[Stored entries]
- Opening Delimiter -
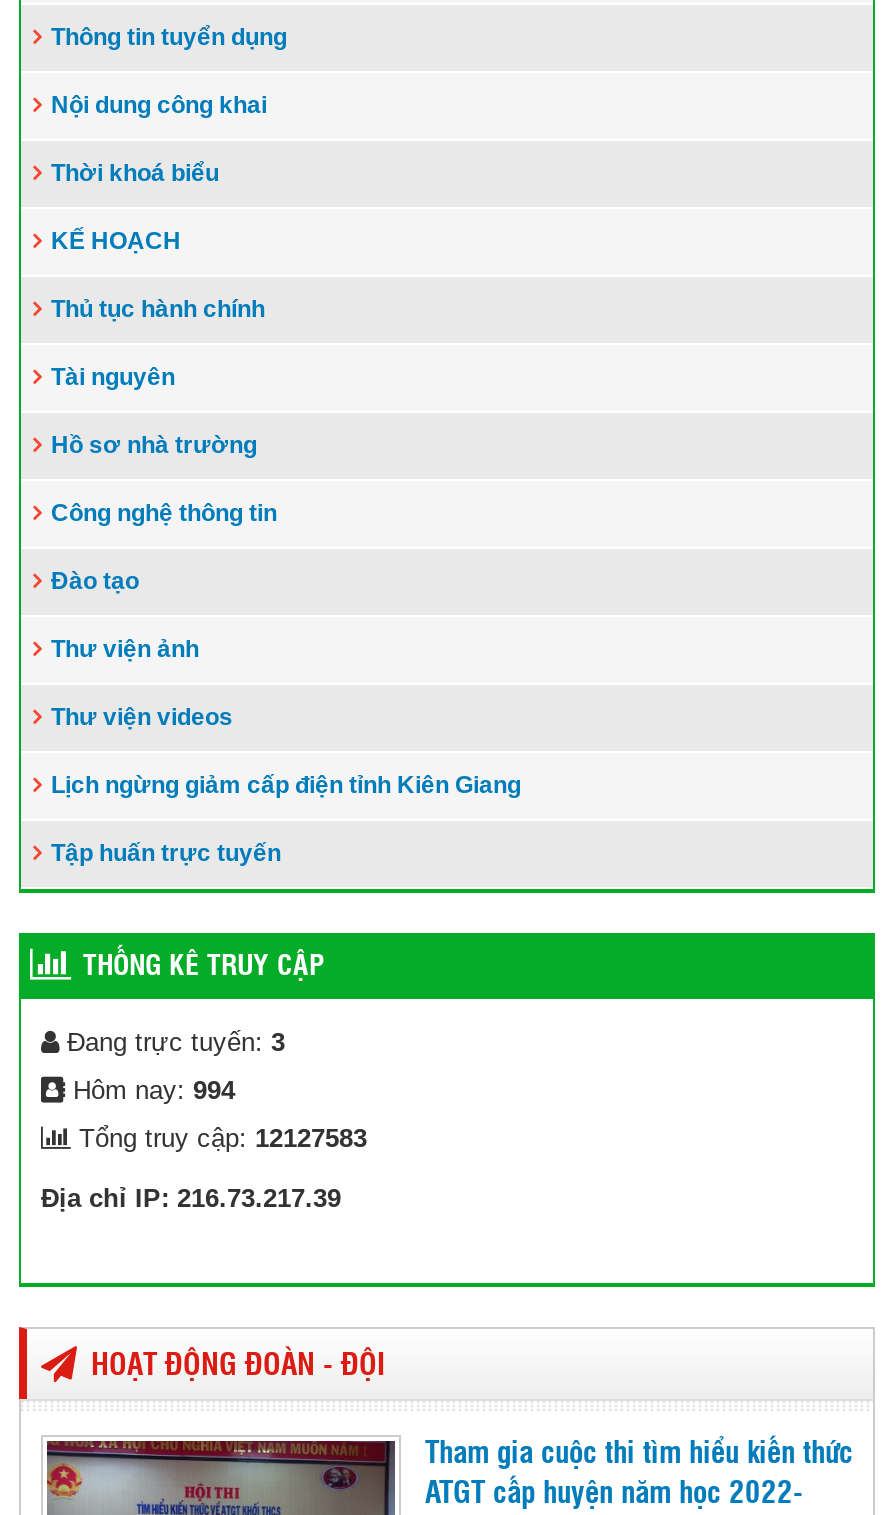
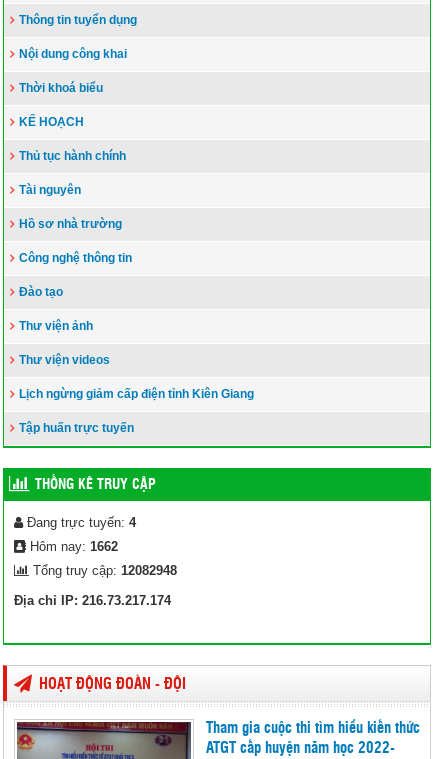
- Đang trực tuyến: 3
+ Đang trực tuyến: 4

- Hôm nay: 994
+ Hôm nay: 1662

- Tổng truy cập: 12127583
+ Tổng truy cập: 12082948

- Địa chỉ IP: 216.73.217.39
+ Địa chỉ IP: 216.73.217.174
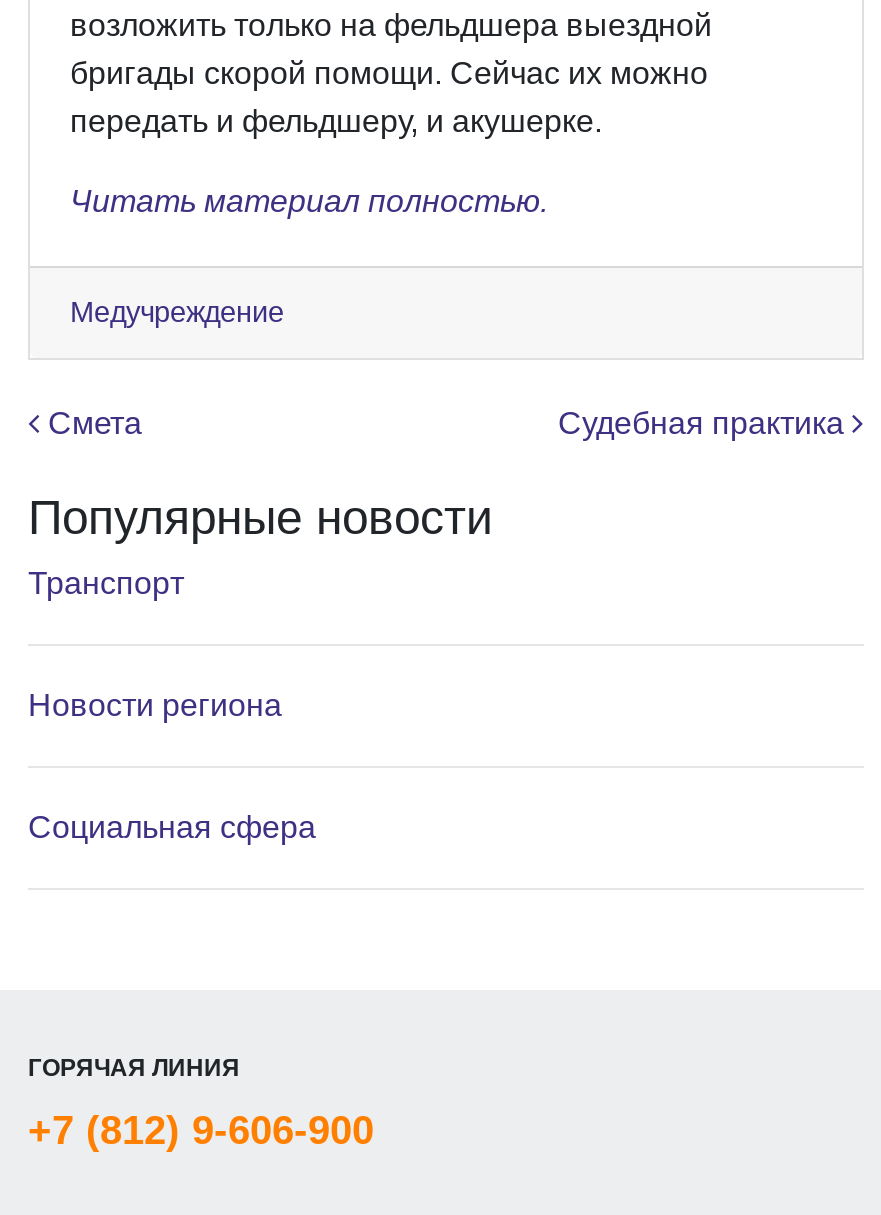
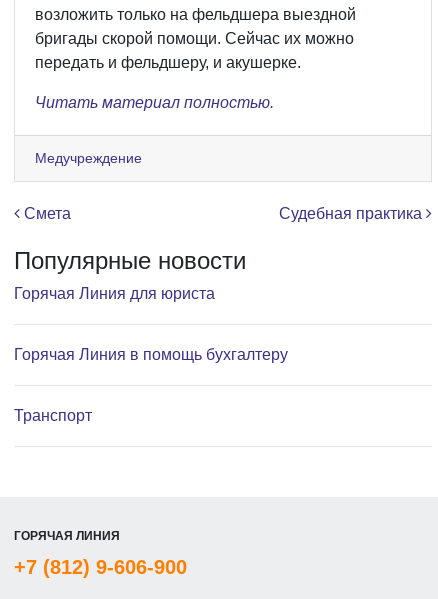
+ Горячая Линия для юриста

+ Горячая Линия в помощь бухгалтеру

moved down: Транспорт

- Новости региона

- Социальная сфера
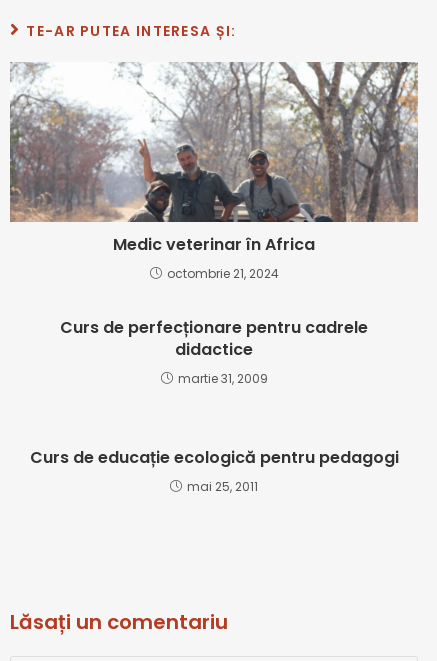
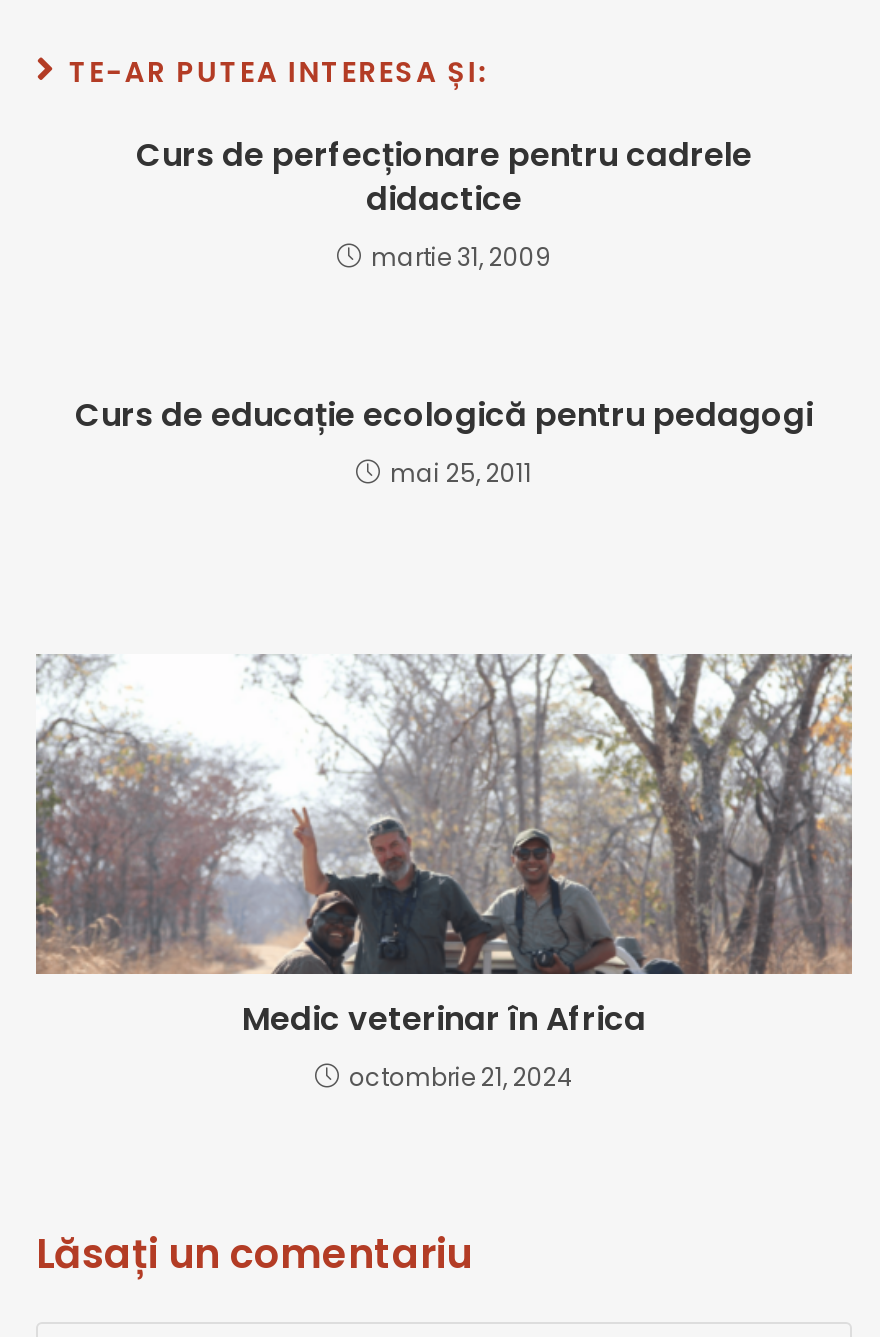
moved down: [image] | Medic veterinar în Africa | octombrie 21, 2024

moved up: Curs de perfecționare pentru cadrele | didactice | martie 31, 2009 | Curs de educație ecologică pentru pedagogi | mai 25, 2011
- Closing Delimiter -
> _Assigned task_
Set down each entry above exactly as it appears. Omit the pictures.

> _Task response_
- Đang trực tuyến: 3
+ Đang trực tuyến: 4

- Hôm nay: 994
+ Hôm nay: 1662

- Tổng truy cập: 12127583
+ Tổng truy cập: 12082948

- Địa chỉ IP: 216.73.217.39
+ Địa chỉ IP: 216.73.217.174
+ Горячая Линия для юриста

+ Горячая Линия в помощь бухгалтеру

moved down: Транспорт

- Новости региона

- Социальная сфера
moved down: [image] | Medic veterinar în Africa | octombrie 21, 2024

moved up: Curs de perfecționare pentru cadrele | didactice | martie 31, 2009 | Curs de educație ecologică pentru pedagogi | mai 25, 2011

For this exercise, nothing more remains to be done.